**Data shown:**
■ ■ ■ ■ ■ ■ ■

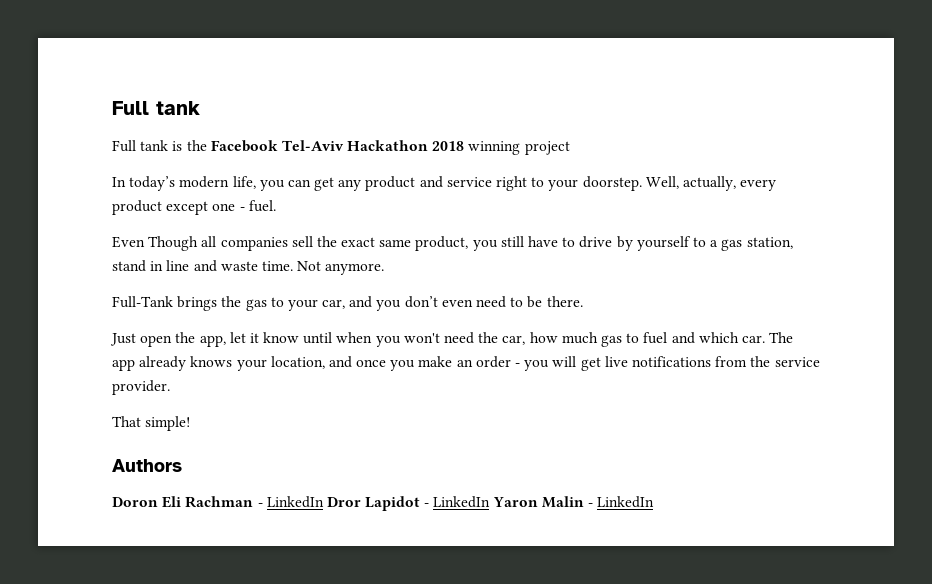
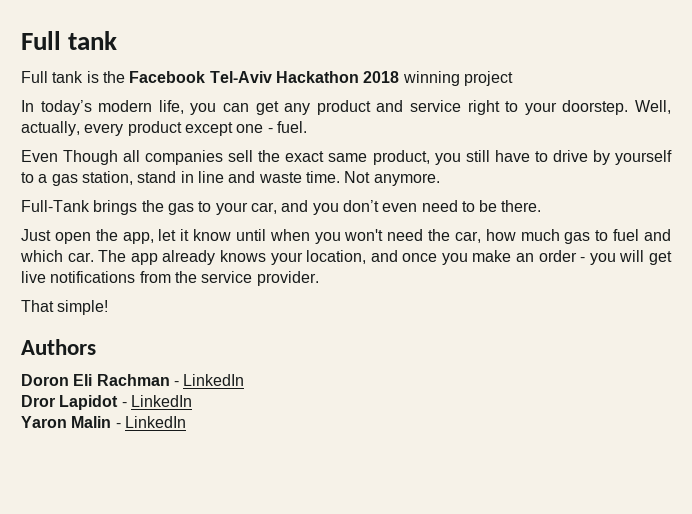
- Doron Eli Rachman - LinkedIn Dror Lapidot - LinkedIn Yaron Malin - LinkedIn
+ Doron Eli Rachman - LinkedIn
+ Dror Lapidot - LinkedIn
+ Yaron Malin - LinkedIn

■ ■ ■ ■ ■ ■ ■

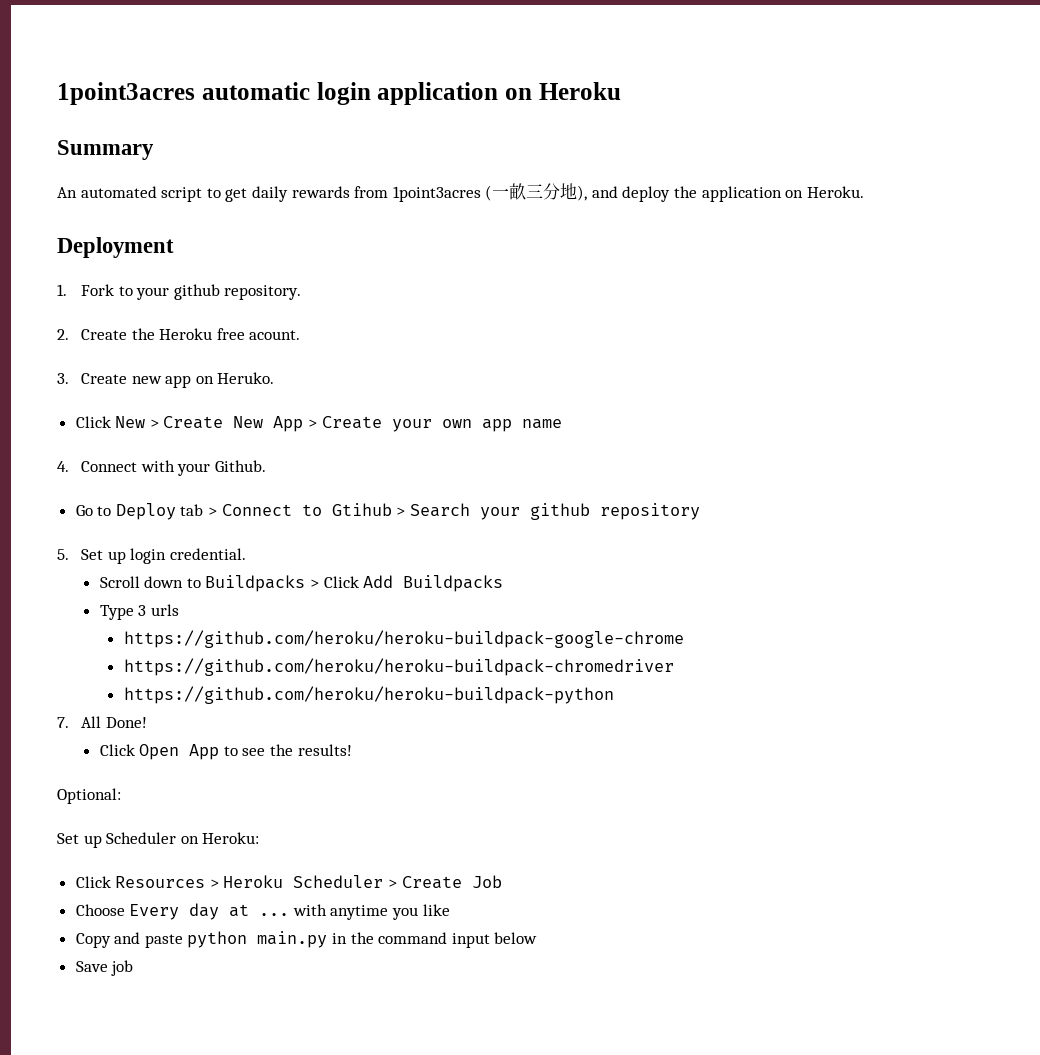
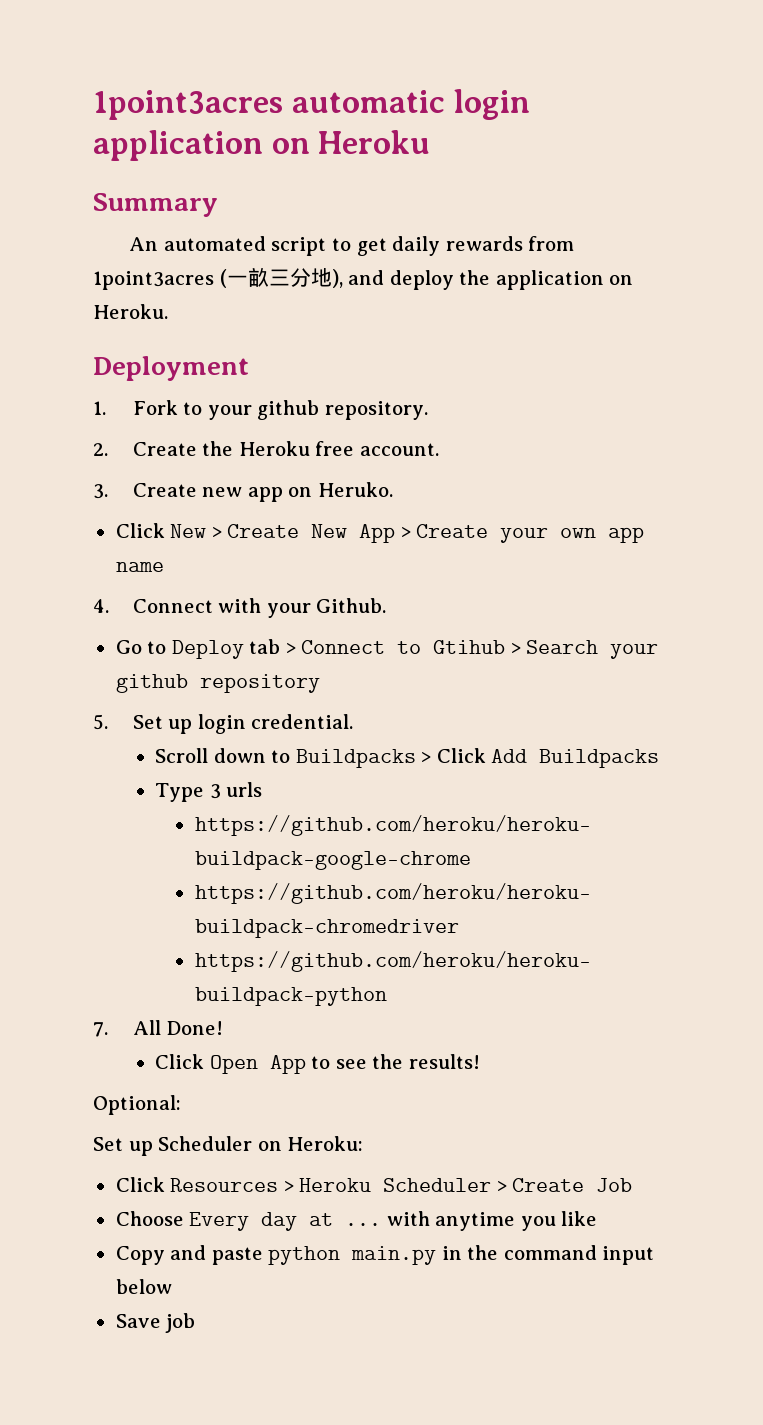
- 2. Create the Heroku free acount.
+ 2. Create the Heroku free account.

■ ■ ■ ■ ■ ■ ■

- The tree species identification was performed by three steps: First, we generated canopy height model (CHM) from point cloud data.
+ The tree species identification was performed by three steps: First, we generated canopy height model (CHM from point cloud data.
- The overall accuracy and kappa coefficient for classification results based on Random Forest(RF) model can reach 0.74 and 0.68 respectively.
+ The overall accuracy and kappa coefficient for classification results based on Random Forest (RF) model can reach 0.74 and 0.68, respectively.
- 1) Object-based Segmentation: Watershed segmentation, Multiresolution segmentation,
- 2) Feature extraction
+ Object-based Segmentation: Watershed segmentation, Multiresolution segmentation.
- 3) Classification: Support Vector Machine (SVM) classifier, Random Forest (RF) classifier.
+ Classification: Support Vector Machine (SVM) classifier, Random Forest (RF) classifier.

■ ■ ■ ■ ■ ■ ■

**Exercise brief:** Show each line of the material holding "canopy".

**Solution for this exercise:**
- The tree species identification was performed by three steps: First, we generated canopy height model (CHM) from point cloud data.
+ The tree species identification was performed by three steps: First, we generated canopy height model (CHM from point cloud data.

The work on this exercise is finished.